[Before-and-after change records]
"""
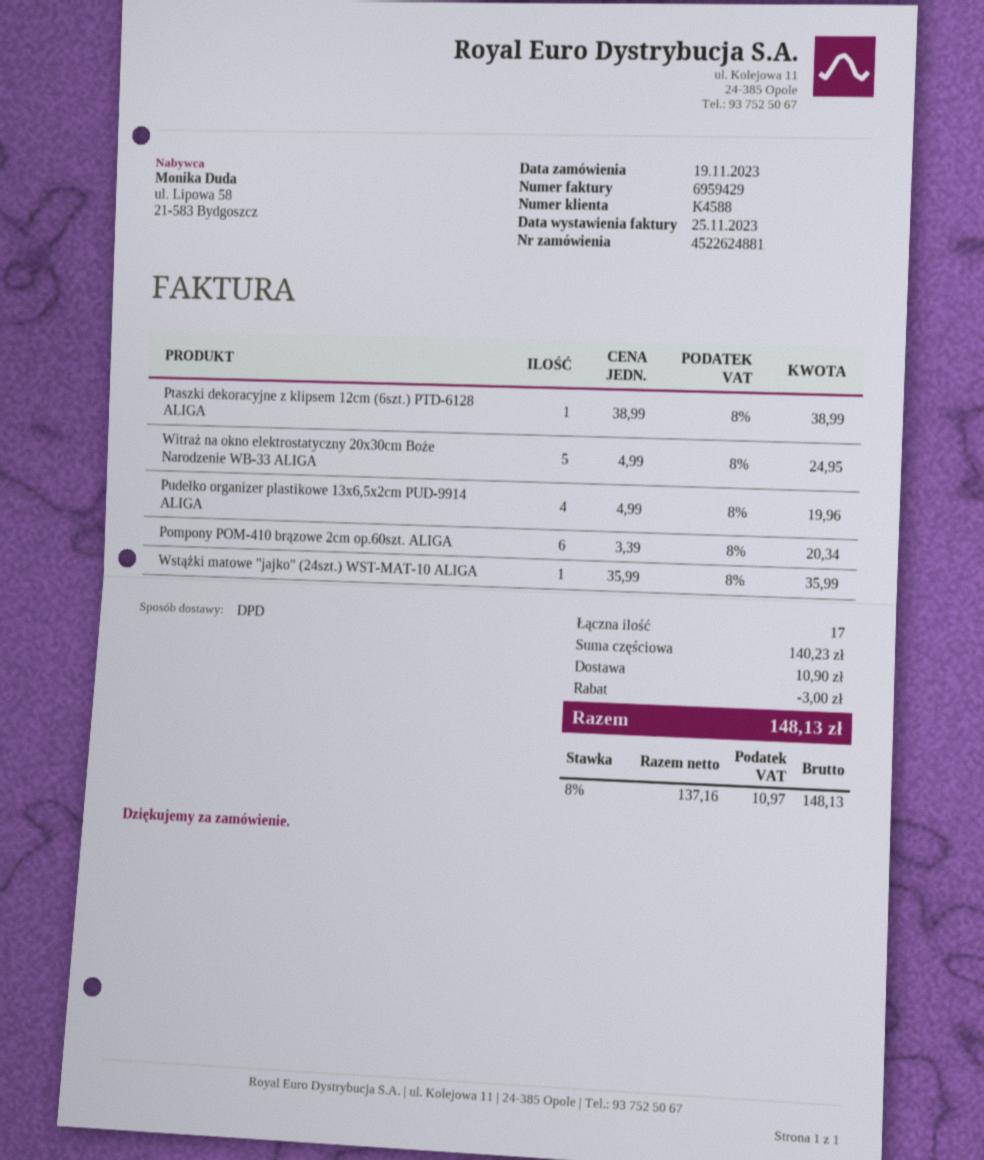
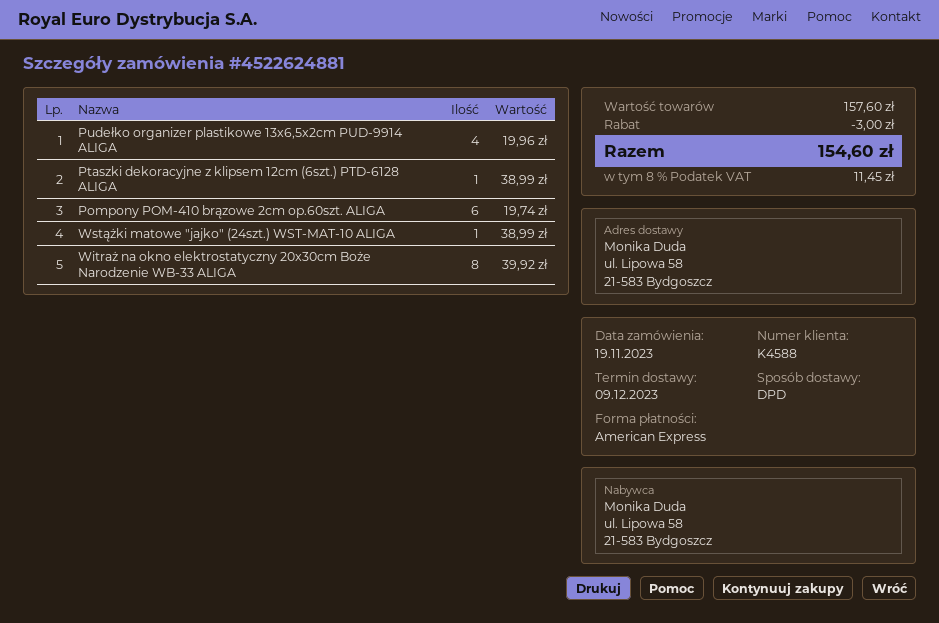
Witraż na okno elektrostatyczny 20x30cm Boże Narodzenie WB-33 ALIGA: 5 for 24.95 -> 8 for 39.92
Pompony POM-410 brązowe 2cm op.60szt. ALIGA: 6 for 20.34 -> 6 for 19.74
Wstążki matowe "jajko" (24szt.) WST-MAT-10 ALIGA: 1 for 35.99 -> 1 for 38.99
subtotal: 140.23 -> 157.60
shipping: 10.90 -> none
tax: 8% = 10.97 -> 8% = 11.45
total: 148.13 -> 154.60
"""
YOUR OBJECTIVE: Using the entries above, find all lines with "ALIGA". Copy them.

YOUR SOLUTION:
Witraż na okno elektrostatyczny 20x30cm Boże Narodzenie WB-33 ALIGA: 5 for 24.95 -> 8 for 39.92
Pompony POM-410 brązowe 2cm op.60szt. ALIGA: 6 for 20.34 -> 6 for 19.74
Wstążki matowe "jajko" (24szt.) WST-MAT-10 ALIGA: 1 for 35.99 -> 1 for 38.99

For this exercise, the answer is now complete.